According to Blendid, Wixels are wireless pixels that exist in physical space. They are small light objects of which the colour can be controlled wirelessly.  When arranged in a group you get a Wixel cloud. The result is a beautiful and dynamic light sculpture. What does all this have to do with Blender?

It's simple, Blender was used along with Python and openFrameworks to develop control software that takes into account the spatial coordinates of the individual Wixels.

Take a look at the videos below. But if you can I recommend viewing them in all their HD glory directly at Vimeo. And make sure to check out Blendid for other interesting projects they are working on. Blendid is an interaction design collective consisting of David Kousemaker and Tim Olden. Looks like they are an innovative pair.


Wixel Cloud from Blendid on Vimeo.


Wixel Cloud Sketch from Blendid on Vimeo.

20 Comments

  1. Nigel Brereton on

    Oh for a house worth putting them in!

    And great for exhibition, or other large, spaces; light clouds instead of direction signs; ooh, trippy in the chillout room...

  2. We're actually working on 'Swarm' an interactive installation with 500 Wixels now, should be ready in September. Been great getting help from the blender community (people like Macouno, Ideasman42 and Kiemdoder really moving us forward)

  3. Awesome.
    One effect I'd be interested in seeing is if you can set a wixels colour based on the geometry colliding with it in blender. Could be cool when animated.

  4. would be interesting to see in person. pretty neat. I like how each wixel can do swipe fades in their luminosity.
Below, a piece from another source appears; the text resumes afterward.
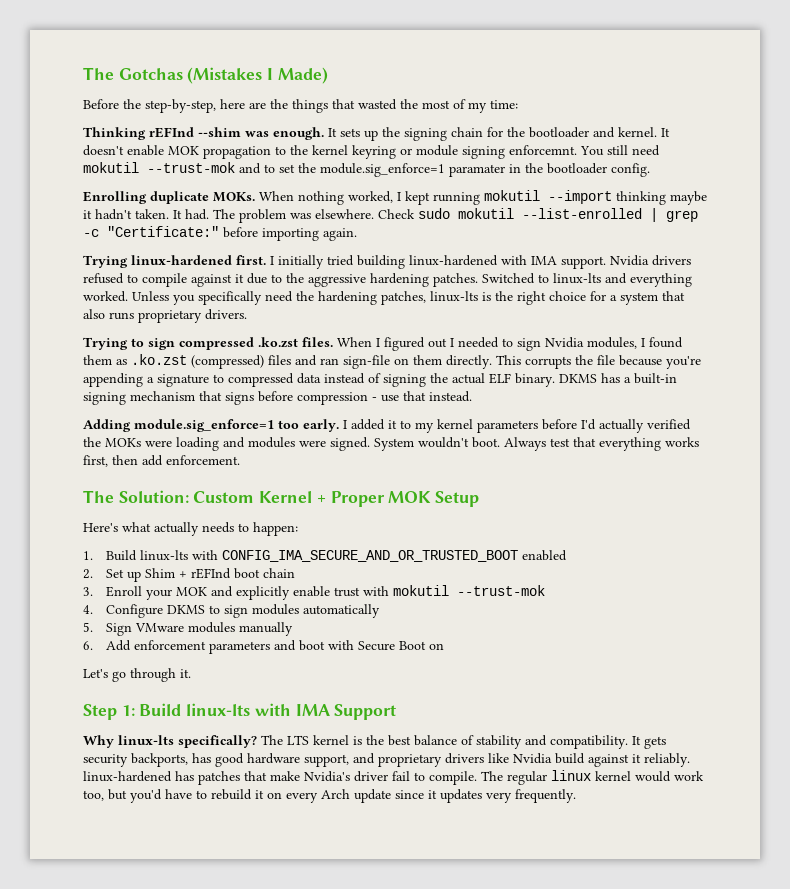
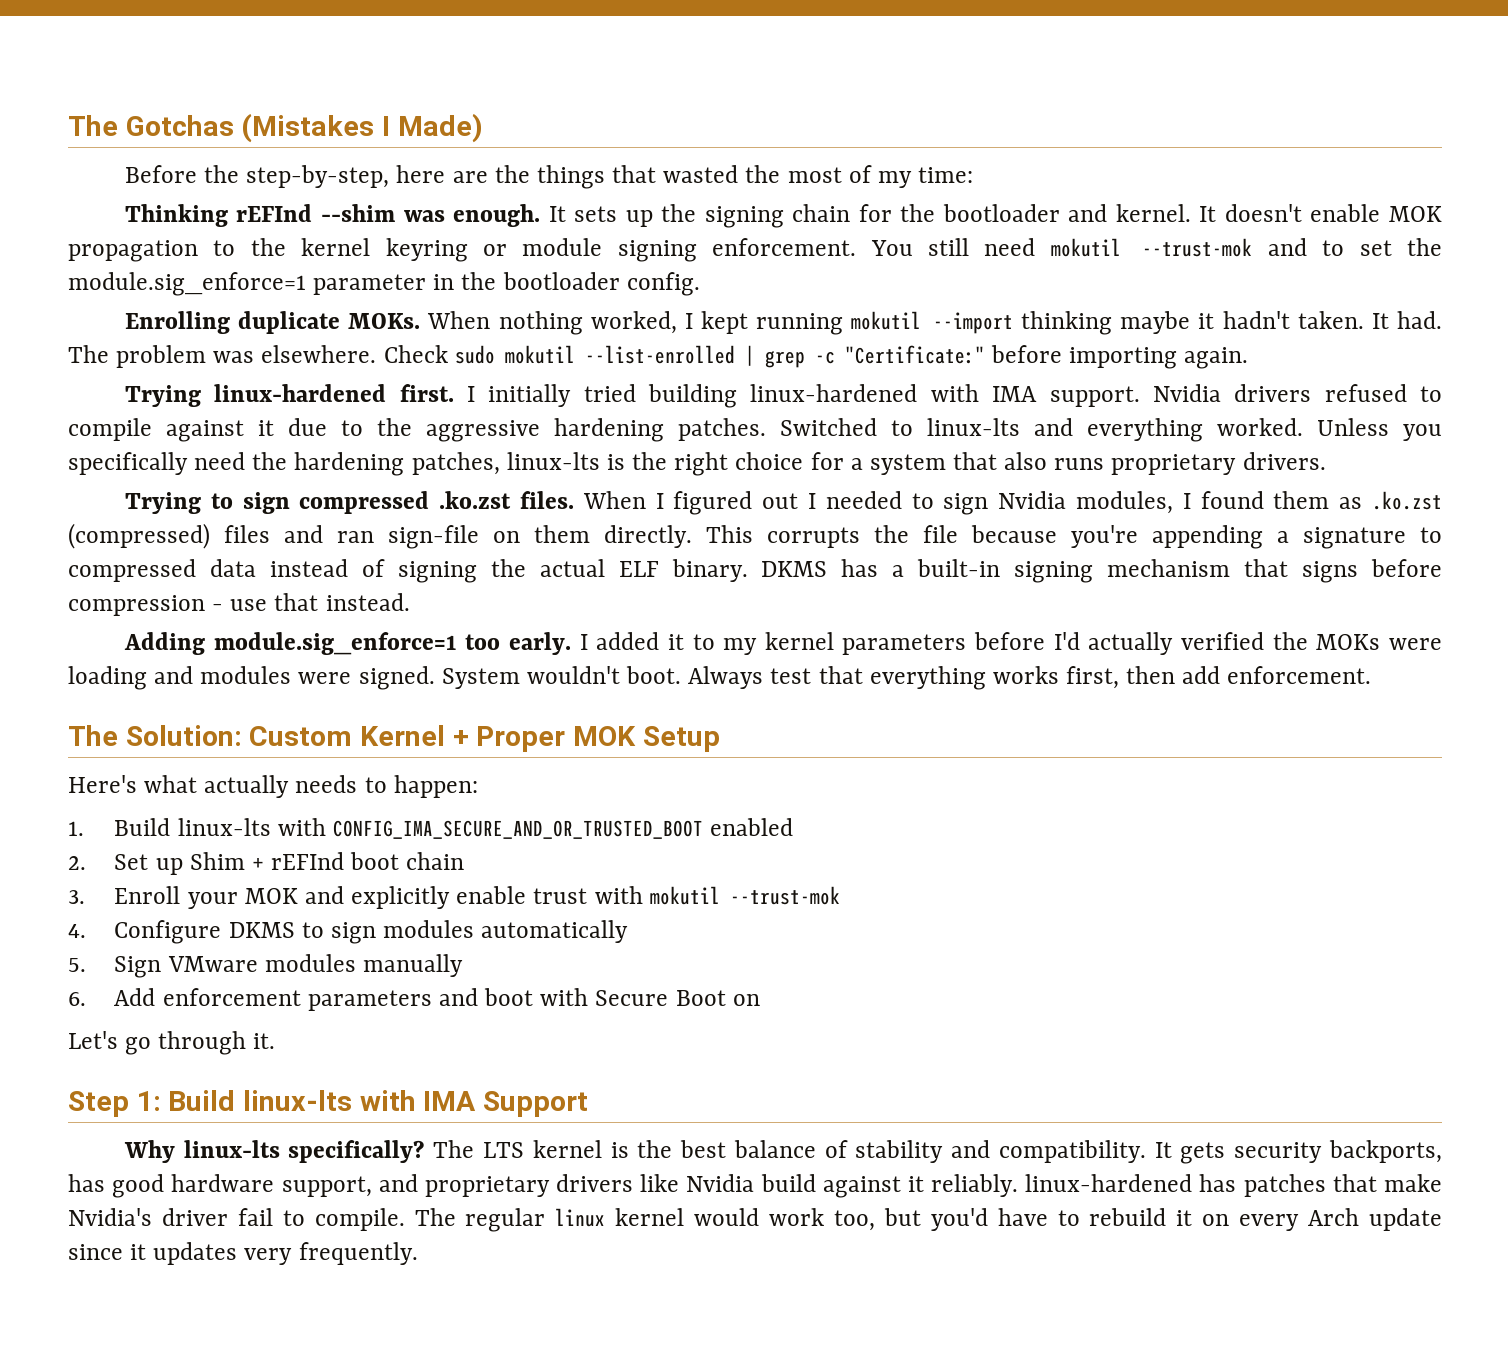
- It doesn't enable MOK propagation to the kernel keyring or module signing enforcemnt.
+ It doesn't enable MOK propagation to the kernel keyring or module signing enforcement.
- You still need mokutil --trust-mok and to set the module.sig_enforce=1 paramater in the bootloader config.
+ You still need mokutil --trust-mok and to set the module.sig_enforce=1 parameter in the bootloader config.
  5. @ Elam; We used Blender because it already has all the tools build in that are really handy for working in 3D environments. Sure we could have gone for processing or done everything in OpenFrameworks, but Blender already has a timeline, 3D objects that are easy to control and such. We figured we wouldn't need to build all that ourselves.

  6. So how come I can see wires?

    Response: Because no one said they could fly? :P I guess they only hold them up but the controls are wireless. I bet you could cut them down and roll them on the floor.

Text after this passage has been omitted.